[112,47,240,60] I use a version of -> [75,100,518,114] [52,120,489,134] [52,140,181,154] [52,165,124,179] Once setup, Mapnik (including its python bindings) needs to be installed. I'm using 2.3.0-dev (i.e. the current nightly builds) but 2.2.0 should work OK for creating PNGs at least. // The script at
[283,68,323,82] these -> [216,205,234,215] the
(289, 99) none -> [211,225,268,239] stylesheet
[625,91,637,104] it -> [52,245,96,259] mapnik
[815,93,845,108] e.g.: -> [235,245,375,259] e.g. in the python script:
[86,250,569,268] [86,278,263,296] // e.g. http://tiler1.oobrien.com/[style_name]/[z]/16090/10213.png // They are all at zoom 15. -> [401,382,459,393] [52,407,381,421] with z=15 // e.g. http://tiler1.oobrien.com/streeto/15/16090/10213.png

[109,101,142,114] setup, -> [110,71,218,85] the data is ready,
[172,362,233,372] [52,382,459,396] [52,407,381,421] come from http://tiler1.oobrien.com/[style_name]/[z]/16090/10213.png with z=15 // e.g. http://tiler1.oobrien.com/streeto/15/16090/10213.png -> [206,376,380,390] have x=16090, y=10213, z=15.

################

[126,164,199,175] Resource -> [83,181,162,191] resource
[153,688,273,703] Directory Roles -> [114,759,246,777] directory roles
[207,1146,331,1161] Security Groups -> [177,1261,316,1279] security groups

################

For this exercise, repeat exactly the lines of the data above from the one with "[109,101,142,114] setup, ->" down to the one with "[172,362,233,372] [52,382,459,396] [52,407,381,421]", both end lines included.

[109,101,142,114] setup, -> [110,71,218,85] the data is ready,
[172,362,233,372] [52,382,459,396] [52,407,381,421] come from http://tiler1.oobrien.com/[style_name]/[z]/16090/10213.png with z=15 // e.g. http://tiler1.oobrien.com/streeto/15/16090/10213.png -> [206,376,380,390] have x=16090, y=10213, z=15.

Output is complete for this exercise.